L’odeur des draps du lit des invités, fraîchement lavés. Ils avaient
L’odeur des draps du lit des invités, fraîchement lavés. Ils avaient séché sur sa corde à linge. Ils sentaient sa peau, sa maison, son amour. Ma grand-maman Noëlla. Un être d’une bonté infinie, d’une générosité grande comme la terre. Une femme de tête, de cœur, comme plusieurs femmes de notre beau coin de pays.
Ma mémoire ne se souvient pas, mais les photos en témoignent. J’habitais le logement juste au‑dessus du sien. Elle me cajolait, me chatouillait, me faisait rire. Je descendais chercher mon concombre à son jardin tous les matins. Je l’attendais sur le bord de la petite clôture pour qu’elle me donne mon légume favori. Je grandissais à ses côtés, dans ses bras aimants. Mon destin toujours près du sien. Quelques déménagements n’ont pas altéré le lien qui nous unissait. Au primaire, je me revois aller dîner chez elle. La vinaigrette qui a toujours le même goût, les biscuits gaufrettes au chocolat, à la fraise et à la vanille. Ceux qui finissent par ramollir, oui ceux-là , comme ceux de toutes les grands-mamans.
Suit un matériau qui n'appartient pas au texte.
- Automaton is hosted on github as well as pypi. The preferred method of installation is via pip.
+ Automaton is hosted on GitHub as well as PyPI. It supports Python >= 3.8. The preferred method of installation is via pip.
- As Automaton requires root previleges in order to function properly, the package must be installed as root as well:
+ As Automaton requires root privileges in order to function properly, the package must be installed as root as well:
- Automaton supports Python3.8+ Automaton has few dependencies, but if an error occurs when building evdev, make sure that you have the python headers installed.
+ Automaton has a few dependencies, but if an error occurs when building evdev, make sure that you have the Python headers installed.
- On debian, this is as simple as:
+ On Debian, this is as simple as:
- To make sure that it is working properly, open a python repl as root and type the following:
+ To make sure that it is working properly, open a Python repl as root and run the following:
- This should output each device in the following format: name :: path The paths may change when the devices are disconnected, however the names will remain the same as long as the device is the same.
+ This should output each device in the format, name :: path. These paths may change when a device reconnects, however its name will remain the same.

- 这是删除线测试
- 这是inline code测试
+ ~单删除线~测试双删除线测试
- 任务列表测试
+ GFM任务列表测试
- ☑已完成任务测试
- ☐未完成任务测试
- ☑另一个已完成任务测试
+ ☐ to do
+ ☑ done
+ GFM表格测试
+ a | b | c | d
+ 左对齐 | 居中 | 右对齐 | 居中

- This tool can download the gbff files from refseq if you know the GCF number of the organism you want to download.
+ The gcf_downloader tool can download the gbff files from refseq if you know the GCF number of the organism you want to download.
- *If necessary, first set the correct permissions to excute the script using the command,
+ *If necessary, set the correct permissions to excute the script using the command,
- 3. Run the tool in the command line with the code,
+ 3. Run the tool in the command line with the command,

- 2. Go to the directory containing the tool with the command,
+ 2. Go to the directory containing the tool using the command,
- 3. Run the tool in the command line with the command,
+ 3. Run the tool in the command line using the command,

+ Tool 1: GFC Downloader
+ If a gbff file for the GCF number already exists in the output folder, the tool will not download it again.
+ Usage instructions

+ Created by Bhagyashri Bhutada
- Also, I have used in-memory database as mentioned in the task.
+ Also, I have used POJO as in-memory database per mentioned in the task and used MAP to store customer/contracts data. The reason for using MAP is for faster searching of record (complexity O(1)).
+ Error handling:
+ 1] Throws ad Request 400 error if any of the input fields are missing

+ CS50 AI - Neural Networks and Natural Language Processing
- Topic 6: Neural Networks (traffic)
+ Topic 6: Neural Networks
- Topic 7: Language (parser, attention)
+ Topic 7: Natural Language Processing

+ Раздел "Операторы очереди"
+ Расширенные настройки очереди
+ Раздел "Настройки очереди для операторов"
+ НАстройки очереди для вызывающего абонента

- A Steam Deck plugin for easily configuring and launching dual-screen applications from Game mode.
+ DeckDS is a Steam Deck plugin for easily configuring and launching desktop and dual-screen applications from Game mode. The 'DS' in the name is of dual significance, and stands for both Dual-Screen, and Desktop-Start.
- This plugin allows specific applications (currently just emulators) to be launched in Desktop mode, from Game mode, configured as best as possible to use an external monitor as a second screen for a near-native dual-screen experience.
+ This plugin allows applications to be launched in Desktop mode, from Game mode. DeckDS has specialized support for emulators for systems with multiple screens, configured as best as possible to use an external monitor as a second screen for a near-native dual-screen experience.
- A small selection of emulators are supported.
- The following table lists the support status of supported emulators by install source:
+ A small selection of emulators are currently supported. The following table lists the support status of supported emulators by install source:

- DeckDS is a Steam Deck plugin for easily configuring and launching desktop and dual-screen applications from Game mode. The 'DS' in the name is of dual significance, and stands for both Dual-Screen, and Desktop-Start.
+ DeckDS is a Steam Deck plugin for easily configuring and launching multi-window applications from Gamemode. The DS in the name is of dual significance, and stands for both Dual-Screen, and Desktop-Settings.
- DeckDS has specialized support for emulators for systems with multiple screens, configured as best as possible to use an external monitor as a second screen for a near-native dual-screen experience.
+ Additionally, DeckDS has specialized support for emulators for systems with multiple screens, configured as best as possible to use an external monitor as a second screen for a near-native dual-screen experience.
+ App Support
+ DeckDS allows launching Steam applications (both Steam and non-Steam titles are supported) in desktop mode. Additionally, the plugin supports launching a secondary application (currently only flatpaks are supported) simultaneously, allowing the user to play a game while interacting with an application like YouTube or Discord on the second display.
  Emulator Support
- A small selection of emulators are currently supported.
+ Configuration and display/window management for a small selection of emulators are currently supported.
Les soupers de Noël, les dîners du jour de l’An, dans sa maison, on jouait à des jeux en famille. C’était le bonheur. Avec ma douce grand-maman, je partageais des moments d’éternité. Elle m’a appris à jouer au Scrabble, au Boggle, sans oublier le Rummy. Une femme vive d’esprit qui, malgré une scolarité limitée, avait plusieurs connaissances. Elle m’impressionnait toujours.
L’hiver, j’avais toujours des mitaines tricotées par ses mains habiles. Les mitaines avec un motif de losange. Ma sœur en portait des identiques, mais d’une autre couleur… Comme plusieurs enfants de ma génération, je me souviendrai toujours des fins de soirée à me rouler dans les manteaux de fourrure de toute la parenté, déposés sur son lit. Sa chambre où j’entrais toujours à pas de souris, un lieu sacré où ses colliers et son unique bracelet de valeur trônaient sur sa commode. Tout dans cette maison respirait la paix, la santé, la joie et la simplicité. Sa machine à coudre a toujours piqué ma curiosité, un bout de tissus en permanence dans l’attente de son talent. Combien de couvertures, de catalognes avions‑nous à la maison ? Un héritage qui n’a pas de prix, seulement celui du cœur.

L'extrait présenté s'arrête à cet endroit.